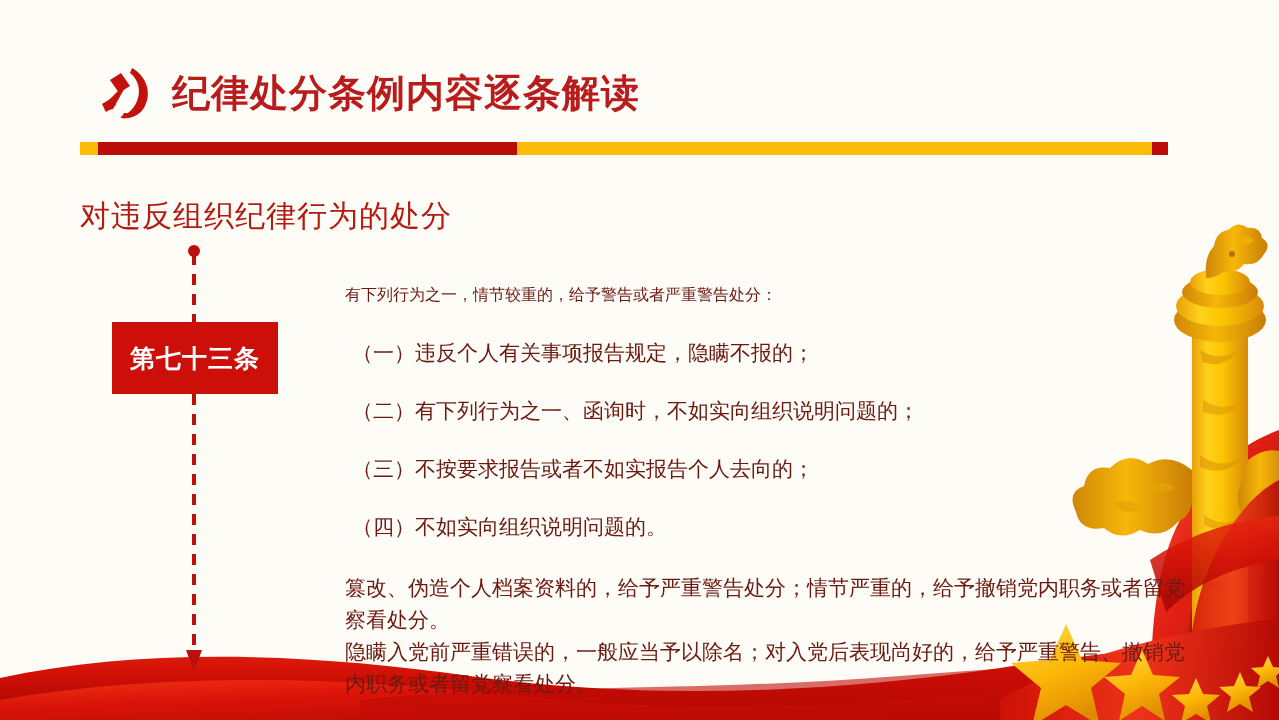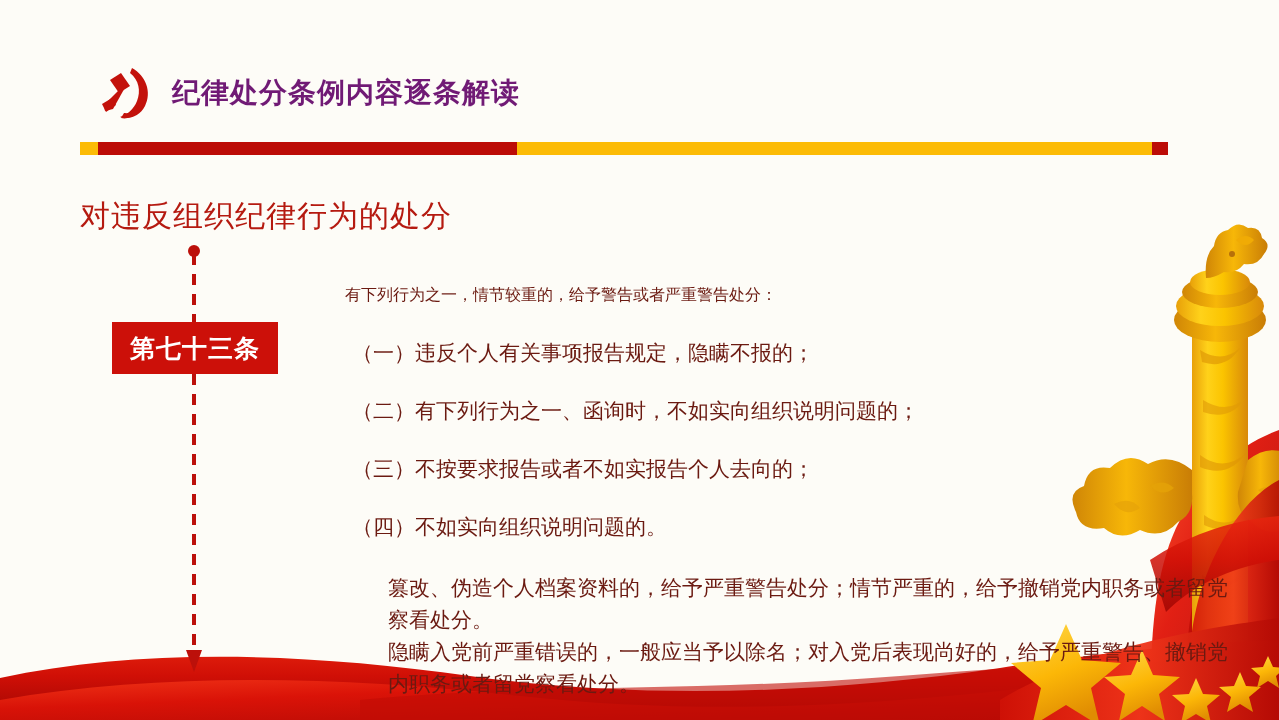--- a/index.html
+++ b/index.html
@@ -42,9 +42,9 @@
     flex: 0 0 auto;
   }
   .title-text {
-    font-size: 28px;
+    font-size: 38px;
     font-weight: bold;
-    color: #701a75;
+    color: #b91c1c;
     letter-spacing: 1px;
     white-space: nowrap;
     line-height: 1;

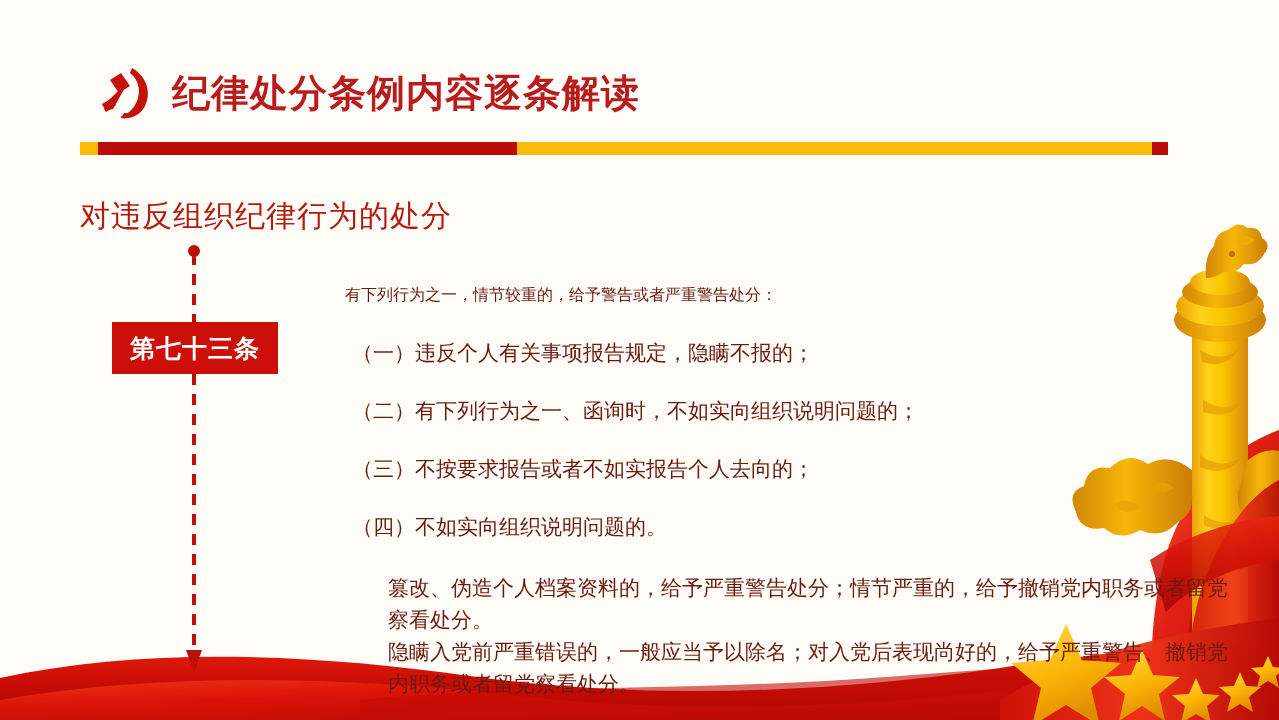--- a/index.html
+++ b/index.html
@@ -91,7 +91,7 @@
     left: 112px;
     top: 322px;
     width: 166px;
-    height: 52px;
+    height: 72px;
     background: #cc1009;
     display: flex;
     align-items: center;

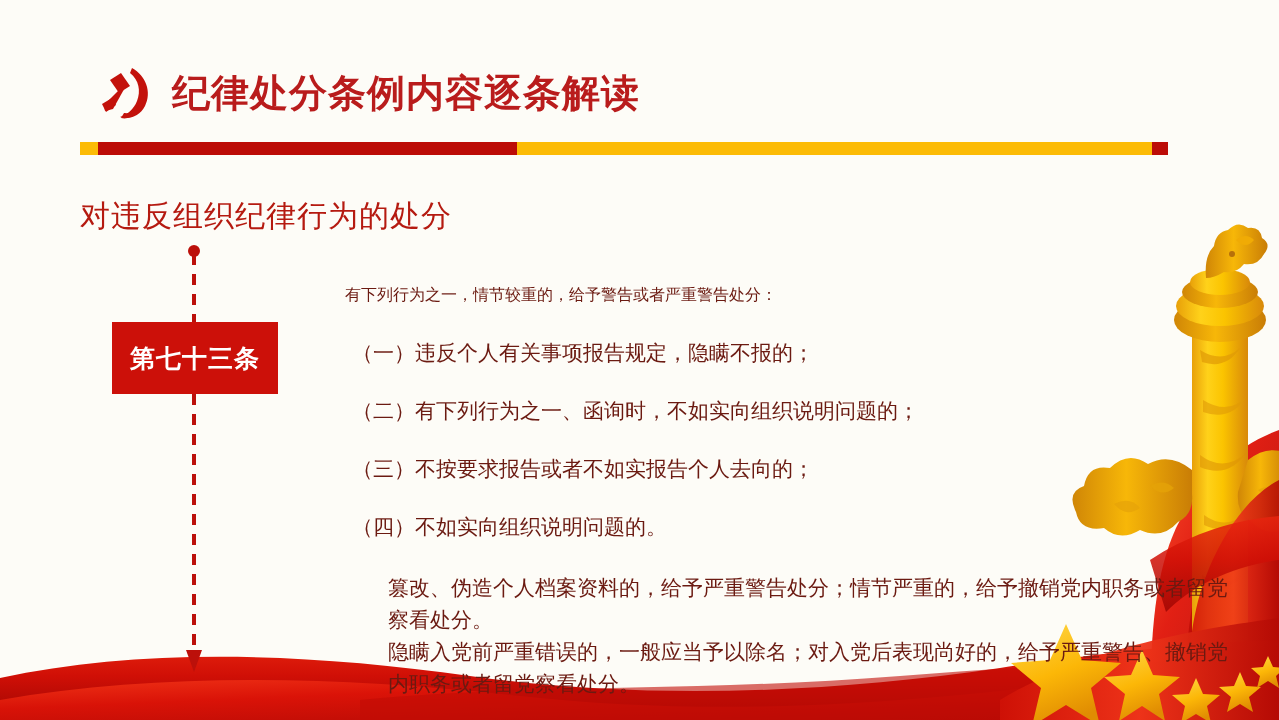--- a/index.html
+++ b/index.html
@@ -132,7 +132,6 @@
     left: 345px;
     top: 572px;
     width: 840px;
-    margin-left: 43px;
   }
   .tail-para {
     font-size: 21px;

==

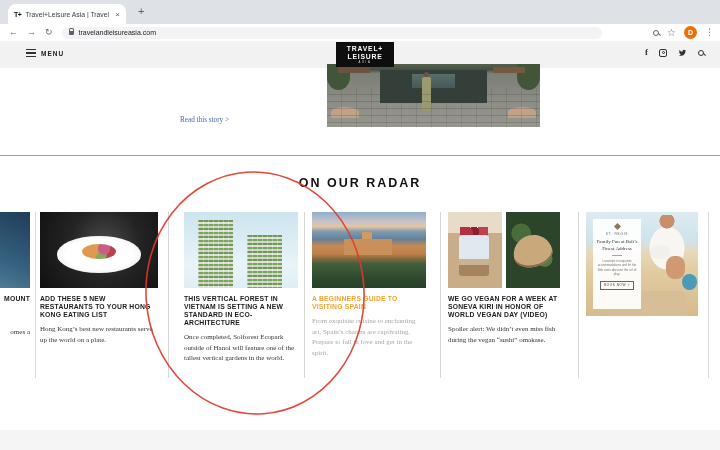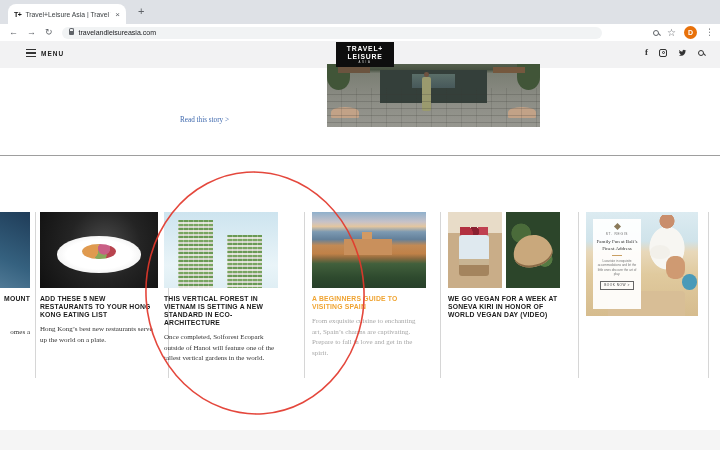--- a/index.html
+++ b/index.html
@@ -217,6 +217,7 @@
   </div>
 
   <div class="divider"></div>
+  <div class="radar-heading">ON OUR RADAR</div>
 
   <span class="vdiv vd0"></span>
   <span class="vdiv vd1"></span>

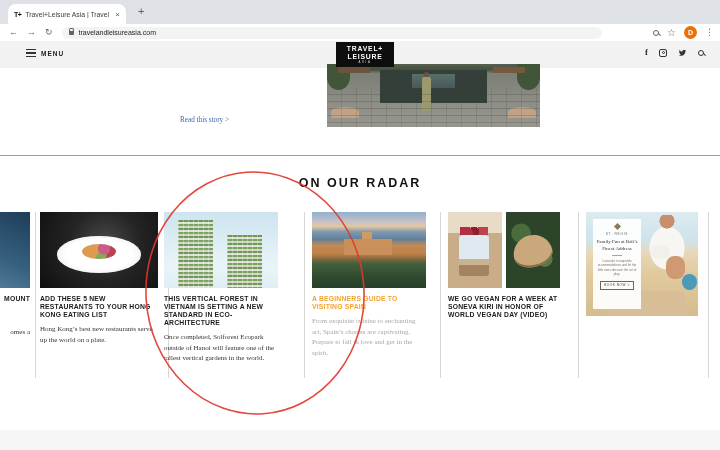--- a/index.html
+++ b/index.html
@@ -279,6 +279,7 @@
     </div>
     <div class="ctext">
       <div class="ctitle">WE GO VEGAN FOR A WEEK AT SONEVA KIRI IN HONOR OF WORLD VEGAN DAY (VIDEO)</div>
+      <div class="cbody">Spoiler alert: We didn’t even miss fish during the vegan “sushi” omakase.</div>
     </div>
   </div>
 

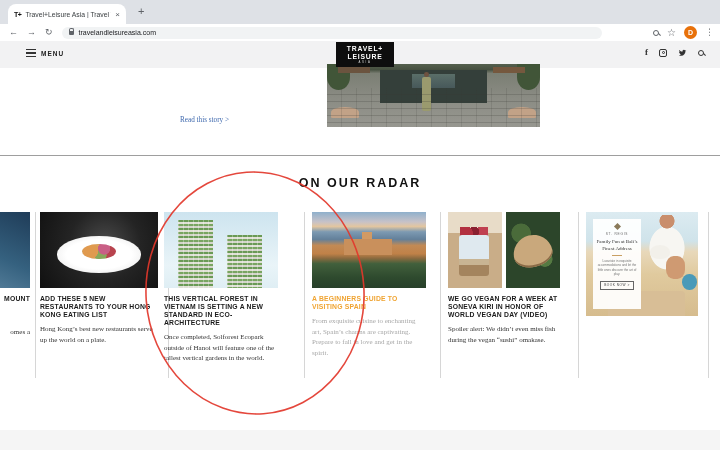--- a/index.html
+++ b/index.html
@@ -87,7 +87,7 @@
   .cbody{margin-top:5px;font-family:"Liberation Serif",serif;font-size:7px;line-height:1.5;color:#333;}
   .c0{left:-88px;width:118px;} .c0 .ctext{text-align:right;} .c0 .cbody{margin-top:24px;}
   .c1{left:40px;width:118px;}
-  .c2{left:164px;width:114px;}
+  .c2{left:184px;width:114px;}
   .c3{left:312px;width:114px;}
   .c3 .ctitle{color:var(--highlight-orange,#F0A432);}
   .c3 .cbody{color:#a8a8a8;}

### [WORK TO COMPLETE]
In the entries above, find the line with "font-weight: bold;" and the line with "font-size: 21px;". Write out exactly those two lines and every line between them, pictures excluded.

### [THE COMPLETED TASK]
     font-weight: bold;
-    color: #701a75;
+    color: #b91c1c;
     letter-spacing: 1px;
     white-space: nowrap;
     line-height: 1;

--- a/index.html
+++ b/index.html
@@ -91,7 +91,7 @@
     left: 112px;
     top: 322px;
     width: 166px;
-    height: 52px;
+    height: 72px;
     background: #cc1009;
     display: flex;
     align-items: center;

--- a/index.html
+++ b/index.html
@@ -132,7 +132,6 @@
     left: 345px;
     top: 572px;
     width: 840px;
-    margin-left: 43px;
   }
   .tail-para {
     font-size: 21px;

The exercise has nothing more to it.